Glas Bier erleichtert Geständnis

- Korbach (lb). Das jüngste Gericht ist dagegen ein Ponyhof: Am letzten Tag des Korbacher Freischießens kennt die Burschenkompanie keine Gnade.

Kein Bier ausgegeben, keine Uniform getragen, am Freischießen-Montag gearbeitet, kein aktives Mitglied der Schützengilde: Anscheinend harmlose Versäumnisse führten am Montag dazu, dass unbescholtene Korbacher am Enser Türmchen hinter Gittern landeten und fast am Galgen endeten. Wenige Stunden nach der „Portemonnächenwäsche“ und dem lautstarken Eintauchen der Burschen in den Rathauskump sammelte die Kompanie sich am Enser Tor und errichtete ihren Gerichtsstand. Statt Wasser und Brot gab es dort für die Delinquenten immerhin Bier und geistige Getränke, mit denen den Gefangenen das Geständnis erleichtert werden sollte.
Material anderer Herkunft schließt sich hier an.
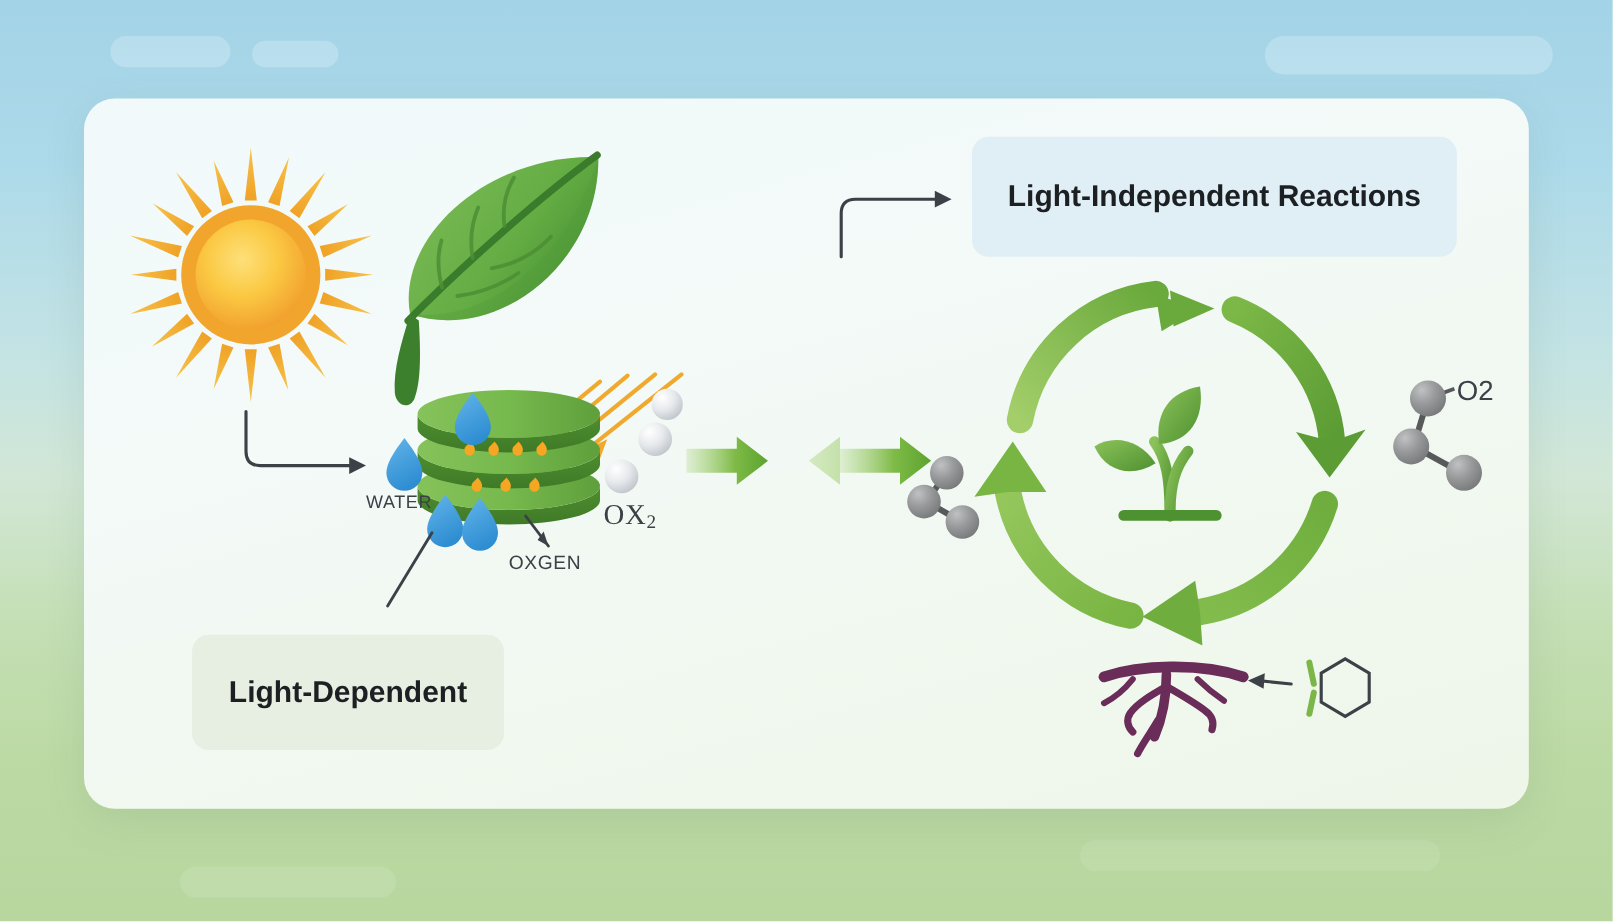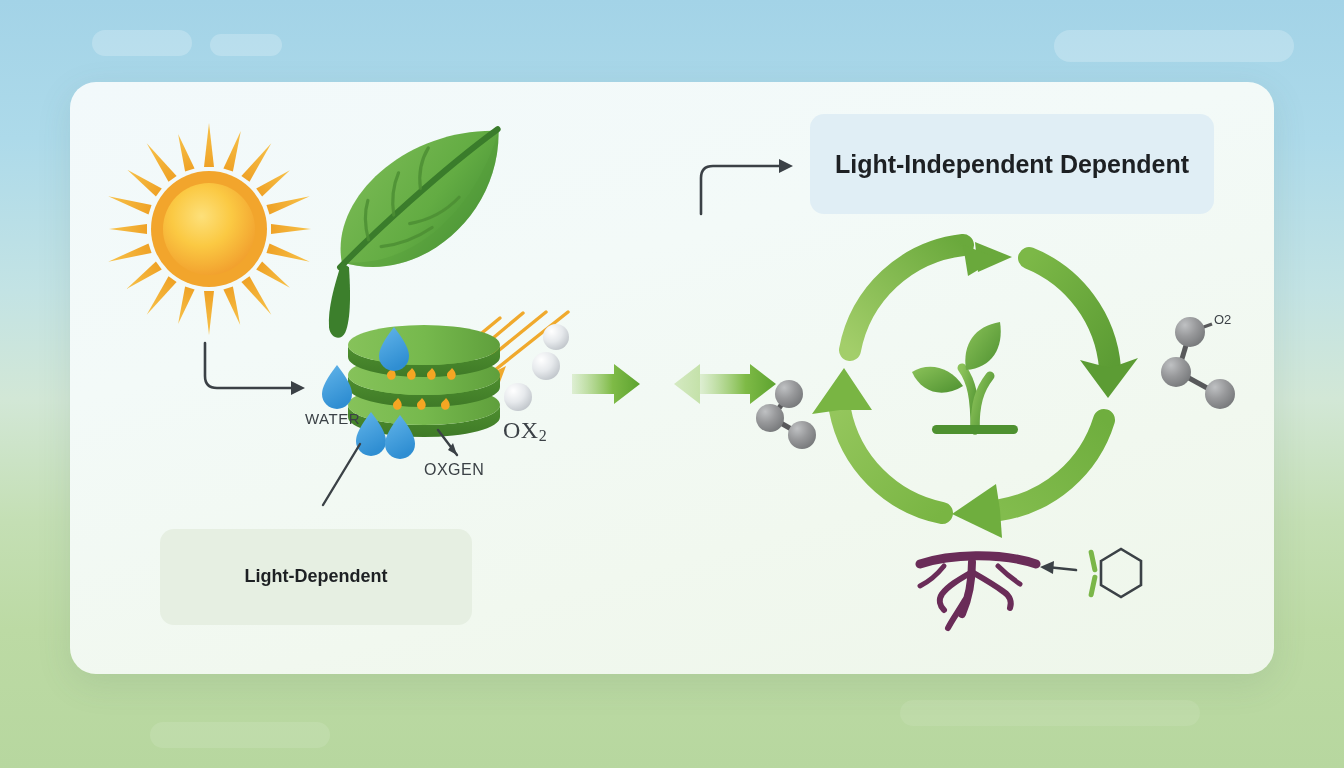--- a/index.html
+++ b/index.html
@@ -378,7 +378,7 @@
 
     <div class="label-box" id="lbl-calvin" style="left:740px;top:32px;">
       <div>
-        <div>Light-Independent Dependent</div>
+        <div>Light-Independent Reactions</div>
       </div>
     </div>
 

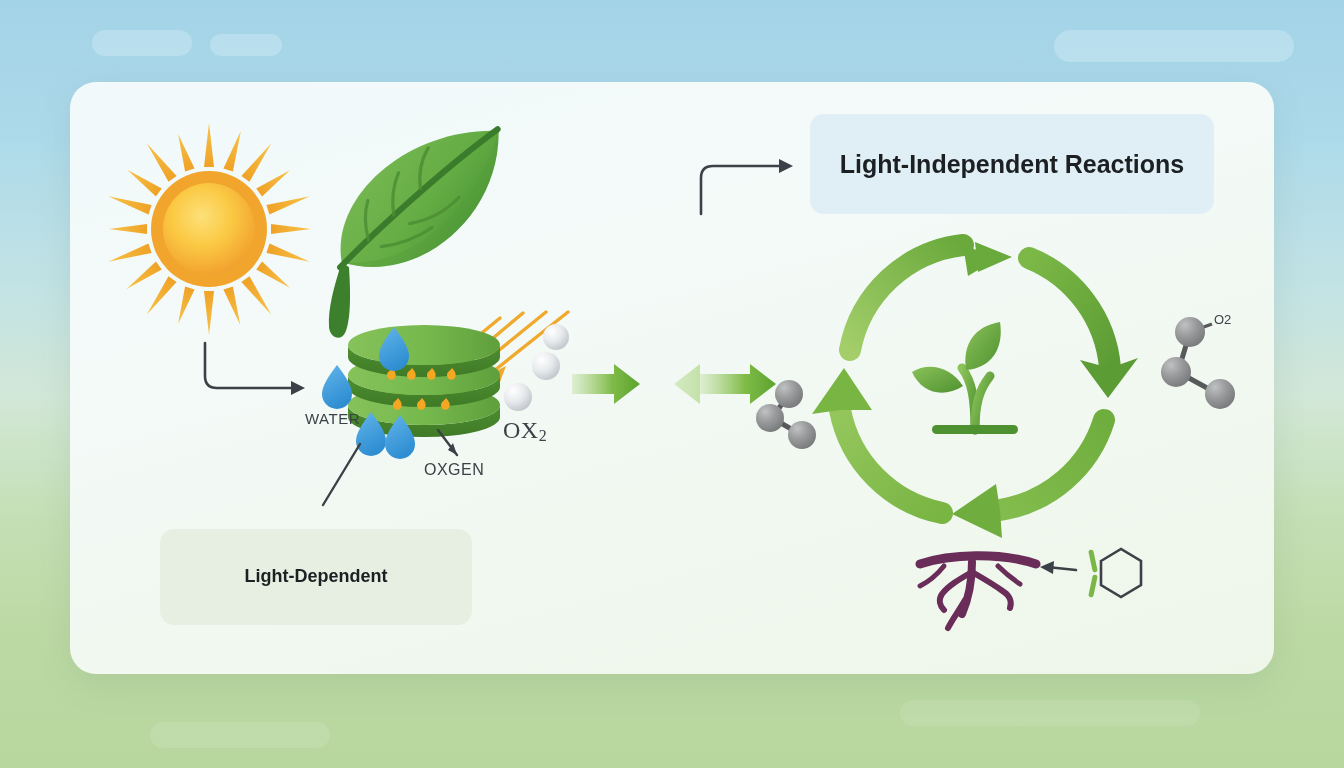--- a/index.html
+++ b/index.html
@@ -53,7 +53,7 @@
   #lbl-oxygen{left:424px;top:461px;font-size:16px;letter-spacing:.5px;}
   #lbl-ox2{left:503px;top:417px;font-size:24px;letter-spacing:.5px;font-family:Liberation Serif, serif;}
   #lbl-ox2 .sub{font-size:16px;vertical-align:-3px;}
-  #lbl-o2{left:1214px;top:312px;font-size:13px;color:#3b4146;}
+  #lbl-o2{left:1214px;top:312px;font-size:23px;color:#3b4146;}
 
   svg{position:absolute;left:0;top:0;overflow:visible;}
   .svg-full{width:1344px;height:768px;pointer-events:none;}

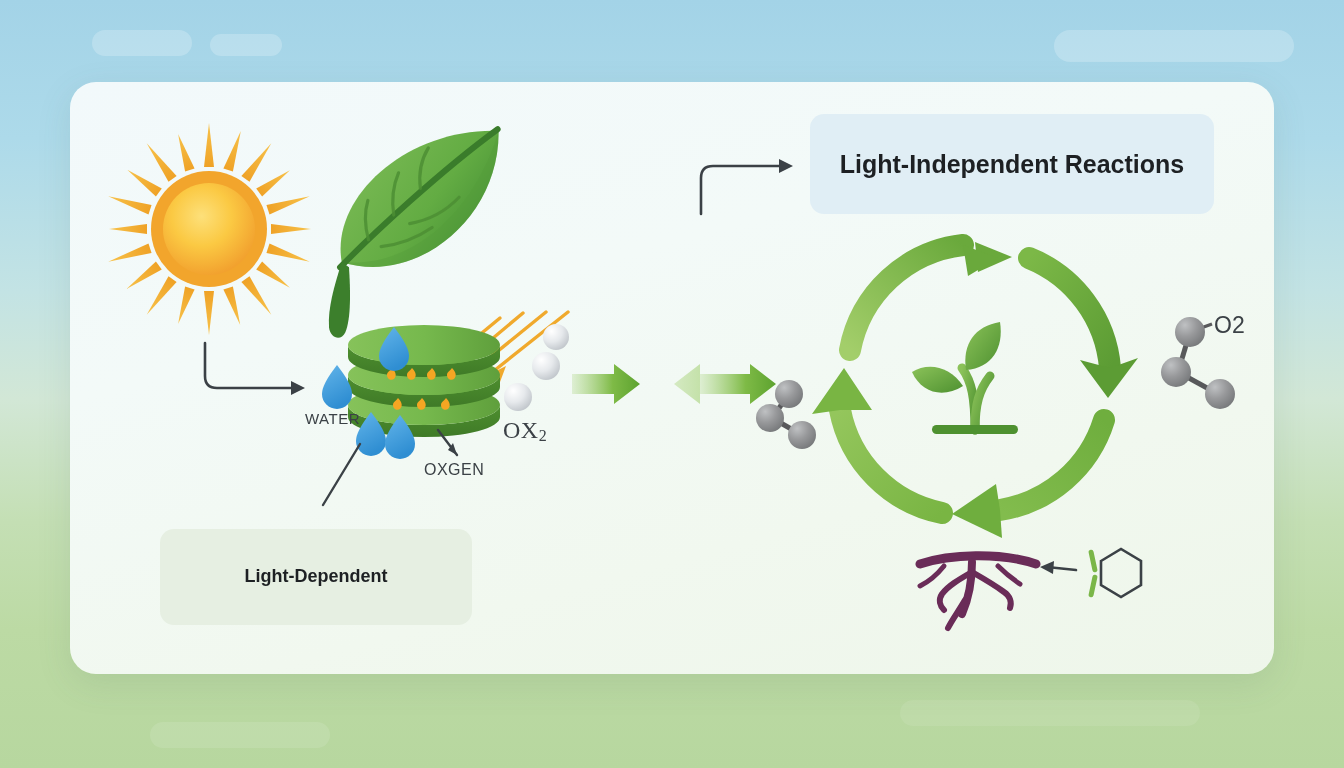--- a/index.html
+++ b/index.html
@@ -44,8 +44,8 @@
     background:#e0eef5;font-size:25px;
   }
   #lbl-lightdep{
-    left:160px;top:529px;width:312px;height:96px;
-    background:#e6efe2;font-size:18px;
+    left:160px;top:529px;width:260px;height:96px;
+    background:#e6efe2;font-size:25px;
   }
 
   .small-label{position:absolute;color:#3b4146;font-weight:normal;}

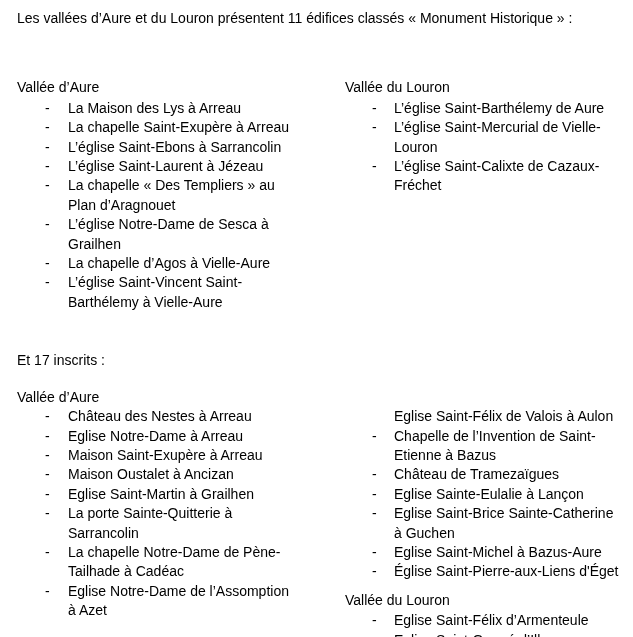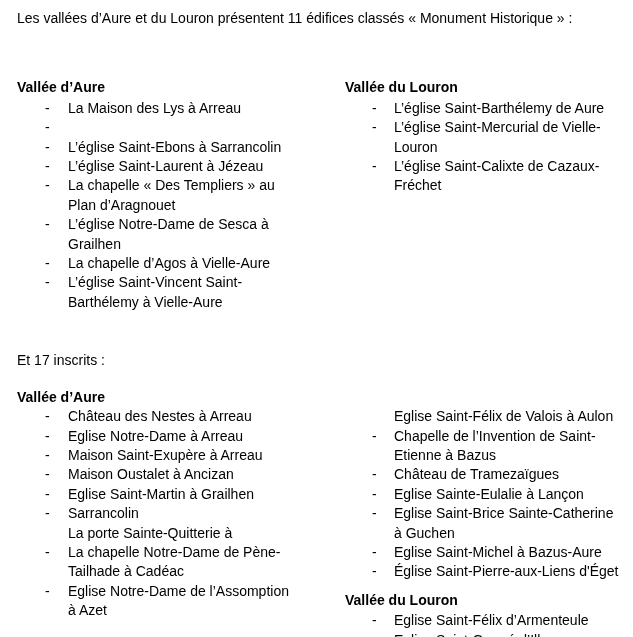--- a/index.html
+++ b/index.html
@@ -17,7 +17,7 @@
     overflow: hidden;
   }
   .intro { white-space: nowrap; }
-  .heading { font-weight: bold; white-space: nowrap; }
+  .heading { font-weight: normal; white-space: nowrap; }
   .cols { display: flex; }
   .col-left { flex: 0 0 328px; width: 328px; }
   .col-right { flex: 1 1 auto; min-width: 0; }

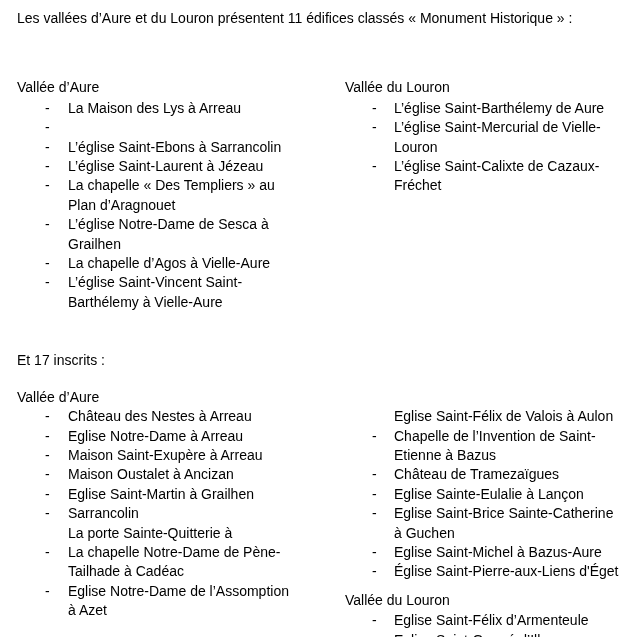--- a/index.html
+++ b/index.html
@@ -53,6 +53,9 @@
             </div>
             <div class="li">
               <span class="dash">-</span>
+              <span class="txt">
+                <div class="line">La chapelle Saint-Exupère à Arreau</div>
+              </span>
             </div>
             <div class="li">
               <span class="dash">-</span>

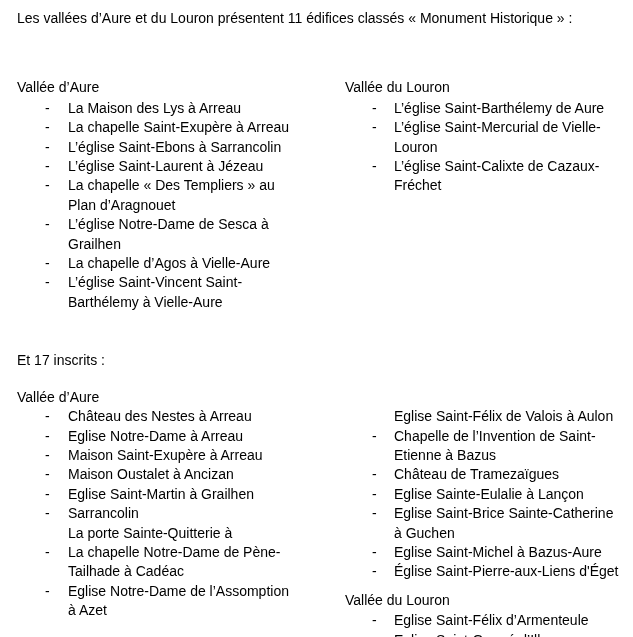--- a/index.html
+++ b/index.html
@@ -166,8 +166,8 @@
             <div class="li">
               <span class="dash">-</span>
               <span class="txt">
+                <div class="line">La porte Sainte-Quitterie à</div>
                 <div class="line">Sarrancolin</div>
-                <div class="line">La porte Sainte-Quitterie à</div>
               </span>
             </div>
             <div class="li">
Beendet war eine Verhandlung indes erst, wenn der Angeklagte sich schuldig bekannte und sein Bußgeld an Burschenmeister Thomas-Ludwig Tent und Burschenkönig Alexander Flake entrichtete. Zur Erinnerung gab es für jeden Verurteilten eine Urkunde mit Foto. Auch die Männerkompanie nahm am Montag Abschied vom Freischießen: Von Marschmusik begleitet waren die Schützen in der Stadt unterwegs, um vor befreundeten Firmen und bei Familien Ständchen zu singen. Alle Formationen – Pioniere, Sankt Barbara, Sankt Regina, Männer-, Burschen- und Kinderkompanie, Pagengruppe, Majorettenkorps sowie Spielmannszug – luden außerdem zu einem gemütlichen Beisammensein im Schießhagen und im Festzelt ein. Am Abend klang das 237. Freischießen mit Tanzmusik aus.